As we stepped into the theater, the velvet seats and carpet muffling our steps, I had a sudden memory, so sharp it made me gasp. Livvie turned to me, concerned.

“You okay?”

“Yeah,” I said quickly, not wanting to get into it. “I’m fine.”

There were a few people sitting together almost exactly in the middle of the theater, but otherwise, it was empty. Lots of dance companies let people watch dress rehearsals—some even sell tickets to them—but Martin Hicks, the director of NYBC, was a total fascist about anyone attending his dress rehearsals. He didn’t even let members of the company attend unless they were his special pets. In fact, that was how you often found out who was in Mr. Hicks’s favor: someone let you know he or she had been invited to sit with him at a dress rehearsal.

As the door to the lobby slowly swung shut behind us, a single figure got up from the group in the center and headed toward us.

It was Martin Hicks.

In all my years with the company, he and I had never spoken. The hardest thing about putting today together had been the phone call I’d had to make to him. It had taken me a whole day just to work up the courage to dial the number. And now here he was, standing beside me, gripping my shoulder as if we were old friends.

“Zoe,” he said. “And Olivia.” He looked into our eyes as he said our names. “I’m so glad you could come watch today.” He was wearing his signature outfit: a black turtleneck and a pair of Levi’s 501s. I always forgot this, but he was almost exactly my height.

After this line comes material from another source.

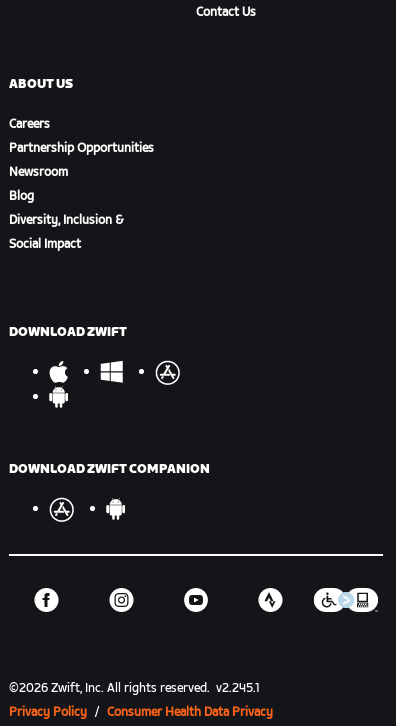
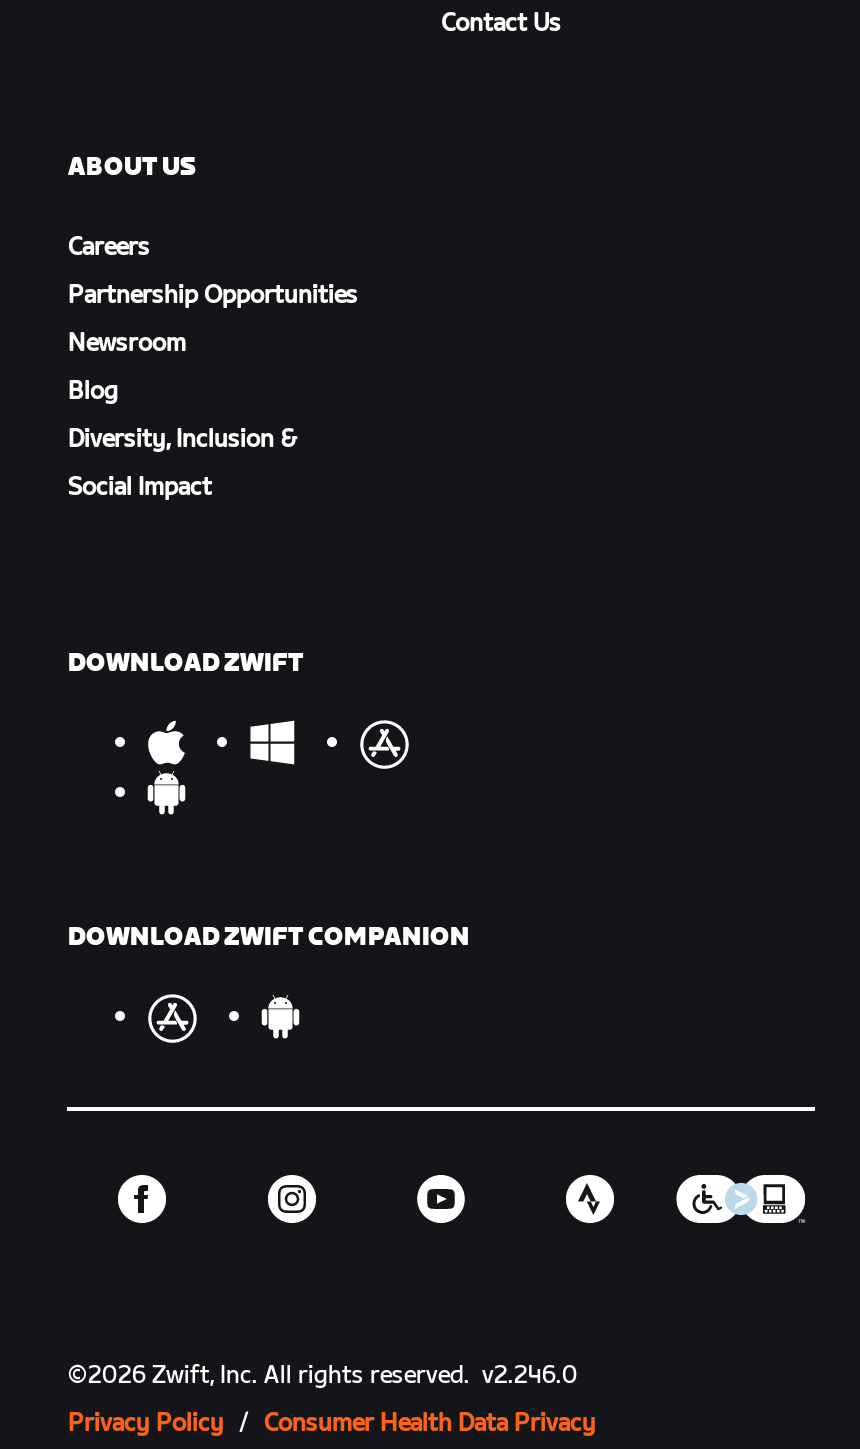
[9,681,260,696] ©2026 Zwift, Inc. All rights reserved. v2.245.1 -> [68,1360,578,1390] ©2026 Zwift, Inc. All rights reserved. v2.246.0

In my memory, he was seven feet tall.

“It was so nice of you to let us come,” I said. I’d played the cancer card
hard
with Mr. Hicks. He hadn’t even returned my first two calls.

“It was an honor to be asked.” He put his hand to his chest gently as if indicating we had literally touched his heart.

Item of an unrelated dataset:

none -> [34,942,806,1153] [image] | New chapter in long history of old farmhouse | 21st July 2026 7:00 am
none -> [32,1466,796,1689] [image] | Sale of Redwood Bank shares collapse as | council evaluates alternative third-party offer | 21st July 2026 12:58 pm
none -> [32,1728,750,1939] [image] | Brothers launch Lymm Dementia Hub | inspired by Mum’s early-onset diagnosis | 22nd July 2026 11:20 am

I knew for a fact he had basically no idea who we were, but he acted so moved that it was impossible not to believe he was sincere.

A voice from up near the stage called, “Martin!” and he excused himself. Olivia was still smiling a phony smile when she turned to me.

“Okay,” she said through her teeth, “he still terrifies me.”

“Duh. He terrifies everyone.”

“How did you pull it off?” she asked after we’d chosen our seats. “I’ve always dreamed of going to a dress rehearsal.”

I took Livvie’s hand and looked into her eyes. “Honestly?” I asked.

“Honestly,” she said.

“I told him you were dying,” I said. Immediately we both burst out laughing. The conversation that had been going on in the middle of the theater broke off, and I could feel several pair of eyes glaring at us. Livvie and I both slid down low in our seats, still giggling.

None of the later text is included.